> _TO DO_: Some of the lines below need repeating. Reproduce exactly those between the lines holding "(646, 311) none" and "[151,923,181,935] SVD -> [78,694,107,704] NMF", inclusive.

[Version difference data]
'''

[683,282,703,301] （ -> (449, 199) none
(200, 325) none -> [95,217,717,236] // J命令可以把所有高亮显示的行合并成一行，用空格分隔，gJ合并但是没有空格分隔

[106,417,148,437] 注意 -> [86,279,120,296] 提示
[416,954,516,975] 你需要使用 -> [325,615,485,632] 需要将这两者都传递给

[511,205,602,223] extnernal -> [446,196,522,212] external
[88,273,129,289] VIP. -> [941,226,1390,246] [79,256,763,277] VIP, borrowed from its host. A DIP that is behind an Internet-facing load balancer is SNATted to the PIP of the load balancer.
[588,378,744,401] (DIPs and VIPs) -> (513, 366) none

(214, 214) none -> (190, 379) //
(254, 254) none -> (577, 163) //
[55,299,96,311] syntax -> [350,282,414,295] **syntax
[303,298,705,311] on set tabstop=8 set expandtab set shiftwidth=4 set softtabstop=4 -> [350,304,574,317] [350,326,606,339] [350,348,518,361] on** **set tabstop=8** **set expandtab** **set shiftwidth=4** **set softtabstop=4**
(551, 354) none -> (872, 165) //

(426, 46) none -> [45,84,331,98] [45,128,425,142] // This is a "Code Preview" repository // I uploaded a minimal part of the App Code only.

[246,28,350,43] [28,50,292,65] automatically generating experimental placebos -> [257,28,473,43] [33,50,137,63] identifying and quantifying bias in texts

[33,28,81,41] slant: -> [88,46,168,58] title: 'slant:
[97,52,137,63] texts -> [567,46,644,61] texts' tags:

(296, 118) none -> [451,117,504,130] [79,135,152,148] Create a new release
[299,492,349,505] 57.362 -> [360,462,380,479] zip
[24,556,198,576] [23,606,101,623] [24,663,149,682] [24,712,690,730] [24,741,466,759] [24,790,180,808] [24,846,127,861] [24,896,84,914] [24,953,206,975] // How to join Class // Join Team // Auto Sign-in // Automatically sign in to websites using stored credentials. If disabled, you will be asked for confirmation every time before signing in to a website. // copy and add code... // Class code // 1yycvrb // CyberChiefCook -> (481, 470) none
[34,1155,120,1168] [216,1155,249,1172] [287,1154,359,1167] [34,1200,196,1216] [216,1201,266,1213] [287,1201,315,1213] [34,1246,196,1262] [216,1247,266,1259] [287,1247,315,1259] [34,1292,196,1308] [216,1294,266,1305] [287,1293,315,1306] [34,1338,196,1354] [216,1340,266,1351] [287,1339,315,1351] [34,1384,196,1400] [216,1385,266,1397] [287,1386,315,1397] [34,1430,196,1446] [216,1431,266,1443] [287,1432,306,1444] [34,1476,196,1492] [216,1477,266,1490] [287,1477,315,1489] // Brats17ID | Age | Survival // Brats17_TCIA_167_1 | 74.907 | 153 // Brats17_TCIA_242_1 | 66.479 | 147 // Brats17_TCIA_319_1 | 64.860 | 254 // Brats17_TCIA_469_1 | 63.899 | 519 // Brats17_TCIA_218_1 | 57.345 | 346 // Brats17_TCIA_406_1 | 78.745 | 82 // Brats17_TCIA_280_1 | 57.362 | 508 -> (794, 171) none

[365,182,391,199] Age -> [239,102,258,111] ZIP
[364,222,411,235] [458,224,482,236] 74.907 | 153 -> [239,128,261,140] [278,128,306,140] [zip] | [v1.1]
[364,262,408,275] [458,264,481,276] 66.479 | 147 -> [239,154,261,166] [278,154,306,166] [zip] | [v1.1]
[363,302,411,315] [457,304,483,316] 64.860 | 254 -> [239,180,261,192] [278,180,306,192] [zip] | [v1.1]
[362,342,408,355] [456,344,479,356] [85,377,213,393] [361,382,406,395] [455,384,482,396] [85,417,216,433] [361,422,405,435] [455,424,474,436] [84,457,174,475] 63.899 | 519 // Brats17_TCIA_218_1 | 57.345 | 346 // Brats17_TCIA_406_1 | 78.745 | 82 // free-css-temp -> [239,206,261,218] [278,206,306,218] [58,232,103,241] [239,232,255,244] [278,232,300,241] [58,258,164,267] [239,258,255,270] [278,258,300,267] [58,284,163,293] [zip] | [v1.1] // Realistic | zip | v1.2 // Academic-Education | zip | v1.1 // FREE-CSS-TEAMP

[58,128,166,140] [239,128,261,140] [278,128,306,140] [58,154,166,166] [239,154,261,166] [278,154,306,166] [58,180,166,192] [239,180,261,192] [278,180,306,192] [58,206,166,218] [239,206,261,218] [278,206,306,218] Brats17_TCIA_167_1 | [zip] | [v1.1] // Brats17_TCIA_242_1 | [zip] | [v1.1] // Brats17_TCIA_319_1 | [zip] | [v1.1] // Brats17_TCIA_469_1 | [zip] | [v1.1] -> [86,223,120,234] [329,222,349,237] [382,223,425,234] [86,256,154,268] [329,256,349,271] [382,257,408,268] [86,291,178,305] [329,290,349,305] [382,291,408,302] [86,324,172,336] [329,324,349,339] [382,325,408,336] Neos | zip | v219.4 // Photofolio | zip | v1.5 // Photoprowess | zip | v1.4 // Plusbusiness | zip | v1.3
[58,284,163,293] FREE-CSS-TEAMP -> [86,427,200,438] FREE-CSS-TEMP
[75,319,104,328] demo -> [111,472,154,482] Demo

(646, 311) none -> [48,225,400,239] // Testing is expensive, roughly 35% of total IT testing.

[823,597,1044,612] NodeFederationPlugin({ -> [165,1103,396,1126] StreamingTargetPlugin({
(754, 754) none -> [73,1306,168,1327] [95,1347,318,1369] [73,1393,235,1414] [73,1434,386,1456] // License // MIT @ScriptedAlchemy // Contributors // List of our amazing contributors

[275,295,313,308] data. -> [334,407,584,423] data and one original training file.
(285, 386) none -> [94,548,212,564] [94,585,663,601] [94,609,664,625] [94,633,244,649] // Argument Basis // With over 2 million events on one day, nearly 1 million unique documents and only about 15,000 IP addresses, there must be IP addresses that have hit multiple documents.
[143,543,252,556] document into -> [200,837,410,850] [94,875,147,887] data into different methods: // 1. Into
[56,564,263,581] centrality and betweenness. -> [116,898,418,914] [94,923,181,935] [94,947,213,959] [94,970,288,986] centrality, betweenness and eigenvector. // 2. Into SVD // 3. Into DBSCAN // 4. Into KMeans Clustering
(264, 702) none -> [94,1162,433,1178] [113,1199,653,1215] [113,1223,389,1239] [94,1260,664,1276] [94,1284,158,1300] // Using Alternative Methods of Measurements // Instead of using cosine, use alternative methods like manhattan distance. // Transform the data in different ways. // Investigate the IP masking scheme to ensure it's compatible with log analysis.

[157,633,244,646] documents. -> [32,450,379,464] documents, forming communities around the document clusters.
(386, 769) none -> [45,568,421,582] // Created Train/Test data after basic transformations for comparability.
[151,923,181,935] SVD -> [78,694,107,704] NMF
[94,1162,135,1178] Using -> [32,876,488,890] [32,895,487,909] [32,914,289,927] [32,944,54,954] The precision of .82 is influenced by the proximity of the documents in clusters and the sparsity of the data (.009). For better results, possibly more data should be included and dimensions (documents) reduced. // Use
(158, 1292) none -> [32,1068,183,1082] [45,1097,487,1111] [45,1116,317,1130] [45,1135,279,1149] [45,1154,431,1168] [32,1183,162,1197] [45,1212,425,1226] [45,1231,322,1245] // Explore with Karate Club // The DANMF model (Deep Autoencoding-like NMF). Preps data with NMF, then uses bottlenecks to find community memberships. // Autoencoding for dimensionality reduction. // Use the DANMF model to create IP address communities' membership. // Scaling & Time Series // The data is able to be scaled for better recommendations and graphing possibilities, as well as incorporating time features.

'''

> _EXPECTED ANSWER_:
(646, 311) none -> [48,225,400,239] // Testing is expensive, roughly 35% of total IT testing.

[823,597,1044,612] NodeFederationPlugin({ -> [165,1103,396,1126] StreamingTargetPlugin({
(754, 754) none -> [73,1306,168,1327] [95,1347,318,1369] [73,1393,235,1414] [73,1434,386,1456] // License // MIT @ScriptedAlchemy // Contributors // List of our amazing contributors

[275,295,313,308] data. -> [334,407,584,423] data and one original training file.
(285, 386) none -> [94,548,212,564] [94,585,663,601] [94,609,664,625] [94,633,244,649] // Argument Basis // With over 2 million events on one day, nearly 1 million unique documents and only about 15,000 IP addresses, there must be IP addresses that have hit multiple documents.
[143,543,252,556] document into -> [200,837,410,850] [94,875,147,887] data into different methods: // 1. Into
[56,564,263,581] centrality and betweenness. -> [116,898,418,914] [94,923,181,935] [94,947,213,959] [94,970,288,986] centrality, betweenness and eigenvector. // 2. Into SVD // 3. Into DBSCAN // 4. Into KMeans Clustering
(264, 702) none -> [94,1162,433,1178] [113,1199,653,1215] [113,1223,389,1239] [94,1260,664,1276] [94,1284,158,1300] // Using Alternative Methods of Measurements // Instead of using cosine, use alternative methods like manhattan distance. // Transform the data in different ways. // Investigate the IP masking scheme to ensure it's compatible with log analysis.

[157,633,244,646] documents. -> [32,450,379,464] documents, forming communities around the document clusters.
(386, 769) none -> [45,568,421,582] // Created Train/Test data after basic transformations for comparability.
[151,923,181,935] SVD -> [78,694,107,704] NMF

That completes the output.